● What you have to do
For this listing, the lines between the one holding "line-height: 13.7px;" and the one holding "-122,7 +122,7 @@", inclusive, must be set down exactly.

◇ ◇ ◇ ◇

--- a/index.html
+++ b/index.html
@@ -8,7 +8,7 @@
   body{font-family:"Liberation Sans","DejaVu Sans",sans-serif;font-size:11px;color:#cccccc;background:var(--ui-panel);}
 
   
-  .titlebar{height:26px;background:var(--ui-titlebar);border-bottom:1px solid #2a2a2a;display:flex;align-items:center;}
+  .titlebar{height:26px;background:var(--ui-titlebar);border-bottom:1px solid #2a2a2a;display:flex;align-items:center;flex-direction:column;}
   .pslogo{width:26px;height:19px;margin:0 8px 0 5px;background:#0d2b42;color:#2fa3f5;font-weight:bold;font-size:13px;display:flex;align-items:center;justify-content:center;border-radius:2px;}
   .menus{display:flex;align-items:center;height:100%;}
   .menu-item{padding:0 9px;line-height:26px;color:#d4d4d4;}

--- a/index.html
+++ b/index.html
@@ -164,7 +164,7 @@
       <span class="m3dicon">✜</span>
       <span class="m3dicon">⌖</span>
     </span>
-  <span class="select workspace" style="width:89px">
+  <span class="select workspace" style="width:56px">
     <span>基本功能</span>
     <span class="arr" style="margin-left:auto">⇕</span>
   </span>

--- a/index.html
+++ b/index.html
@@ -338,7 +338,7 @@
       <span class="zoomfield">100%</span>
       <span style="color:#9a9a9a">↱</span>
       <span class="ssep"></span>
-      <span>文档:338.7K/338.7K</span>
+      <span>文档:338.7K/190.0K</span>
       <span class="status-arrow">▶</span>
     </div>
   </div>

◇ ◇ ◇ ◇

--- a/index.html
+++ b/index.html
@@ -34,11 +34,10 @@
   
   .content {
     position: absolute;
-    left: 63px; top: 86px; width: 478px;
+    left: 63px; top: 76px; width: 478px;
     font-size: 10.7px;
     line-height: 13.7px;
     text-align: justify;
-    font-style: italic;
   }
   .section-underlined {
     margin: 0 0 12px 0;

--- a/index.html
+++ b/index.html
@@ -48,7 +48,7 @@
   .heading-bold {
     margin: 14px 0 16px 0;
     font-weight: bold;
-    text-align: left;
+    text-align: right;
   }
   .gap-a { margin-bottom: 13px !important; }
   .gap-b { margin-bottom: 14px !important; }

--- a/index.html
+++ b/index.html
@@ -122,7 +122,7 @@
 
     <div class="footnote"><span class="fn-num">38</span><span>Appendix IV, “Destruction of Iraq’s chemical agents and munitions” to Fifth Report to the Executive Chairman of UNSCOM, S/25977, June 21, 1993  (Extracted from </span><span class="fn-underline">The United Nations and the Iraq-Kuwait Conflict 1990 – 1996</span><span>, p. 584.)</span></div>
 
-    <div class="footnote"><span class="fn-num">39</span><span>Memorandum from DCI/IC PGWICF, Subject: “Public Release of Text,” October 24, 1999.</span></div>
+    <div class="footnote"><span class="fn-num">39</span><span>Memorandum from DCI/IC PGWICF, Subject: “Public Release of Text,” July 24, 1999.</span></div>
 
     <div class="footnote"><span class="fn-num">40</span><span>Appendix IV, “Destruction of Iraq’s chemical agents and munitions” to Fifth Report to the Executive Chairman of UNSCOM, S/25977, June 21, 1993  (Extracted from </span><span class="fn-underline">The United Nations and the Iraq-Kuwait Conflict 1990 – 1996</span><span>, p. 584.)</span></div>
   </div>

◇ ◇ ◇ ◇

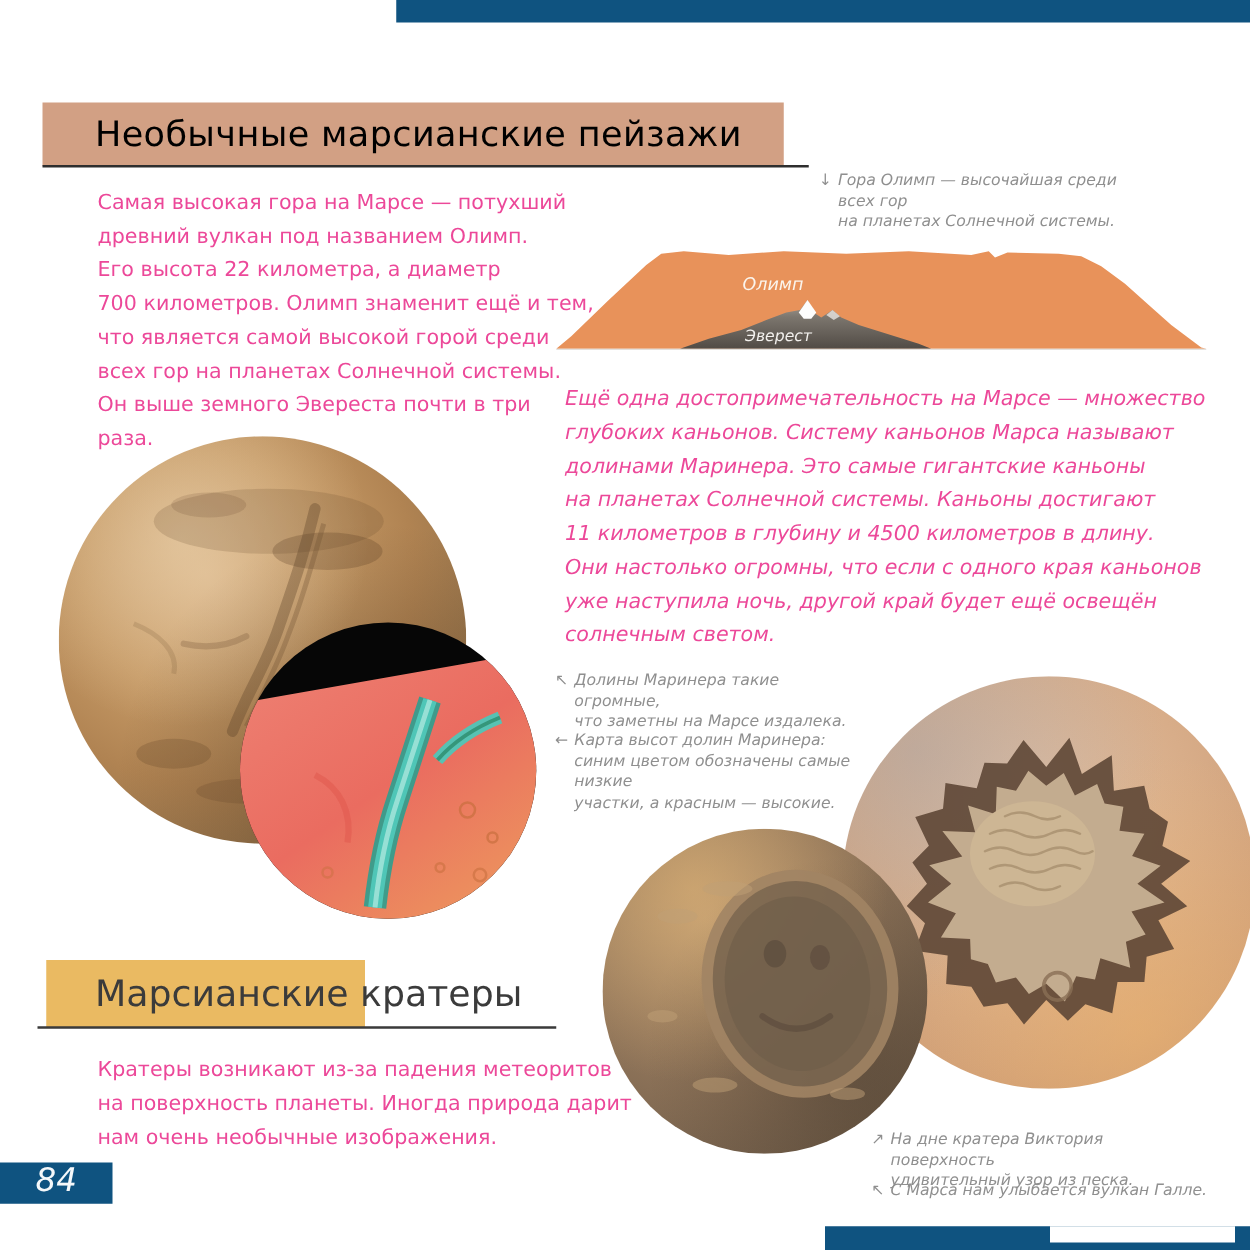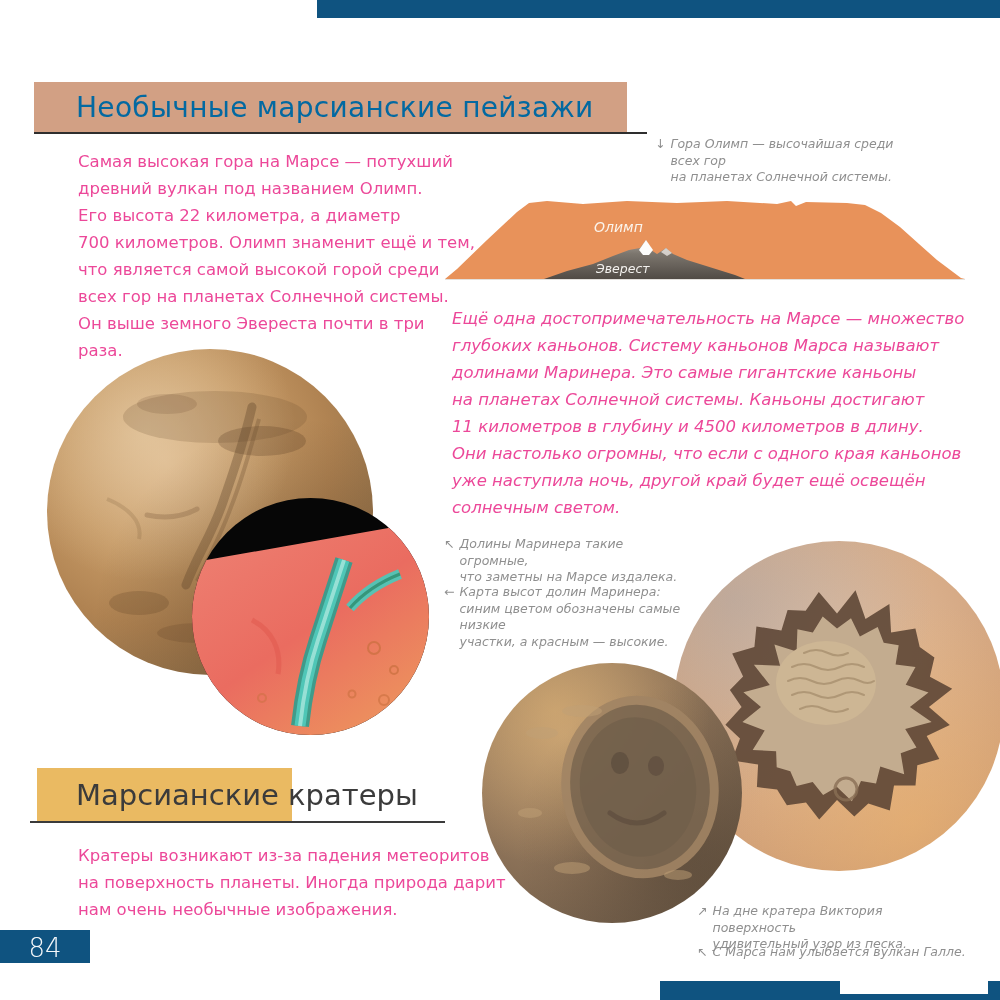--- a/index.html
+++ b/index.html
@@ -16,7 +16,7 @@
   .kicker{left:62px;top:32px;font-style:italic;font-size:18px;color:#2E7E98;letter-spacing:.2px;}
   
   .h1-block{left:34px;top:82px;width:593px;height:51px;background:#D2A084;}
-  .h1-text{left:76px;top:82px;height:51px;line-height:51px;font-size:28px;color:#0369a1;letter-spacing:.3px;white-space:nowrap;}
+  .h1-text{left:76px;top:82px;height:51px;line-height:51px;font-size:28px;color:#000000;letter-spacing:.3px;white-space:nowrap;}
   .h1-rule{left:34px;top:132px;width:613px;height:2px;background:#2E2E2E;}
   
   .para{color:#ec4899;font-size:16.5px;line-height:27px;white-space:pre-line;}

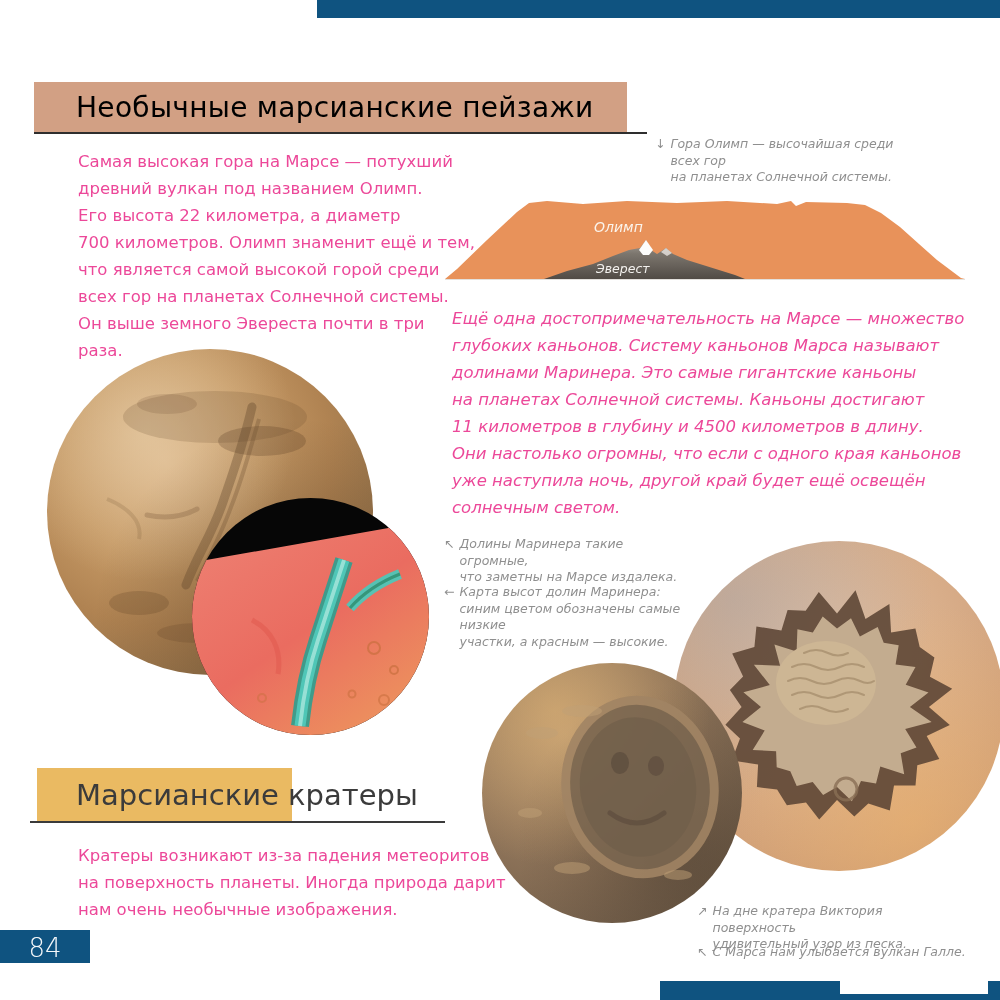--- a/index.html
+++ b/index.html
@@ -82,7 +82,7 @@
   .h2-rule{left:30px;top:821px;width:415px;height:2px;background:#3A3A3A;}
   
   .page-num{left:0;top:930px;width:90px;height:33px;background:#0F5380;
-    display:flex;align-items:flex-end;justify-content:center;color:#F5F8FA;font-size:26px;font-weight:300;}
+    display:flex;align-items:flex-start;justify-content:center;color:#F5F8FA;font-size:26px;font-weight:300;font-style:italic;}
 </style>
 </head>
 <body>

◇ ◇ ◇ ◇

● Answer
     line-height: 13.7px;
     text-align: justify;
-    font-style: italic;
   }
   .section-underlined {
     margin: 0 0 12px 0;

--- a/index.html
+++ b/index.html
@@ -48,7 +48,7 @@
   .heading-bold {
     margin: 14px 0 16px 0;
     font-weight: bold;
-    text-align: left;
+    text-align: right;
   }
   .gap-a { margin-bottom: 13px !important; }
   .gap-b { margin-bottom: 14px !important; }

--- a/index.html
+++ b/index.html
@@ -122,7 +122,7 @@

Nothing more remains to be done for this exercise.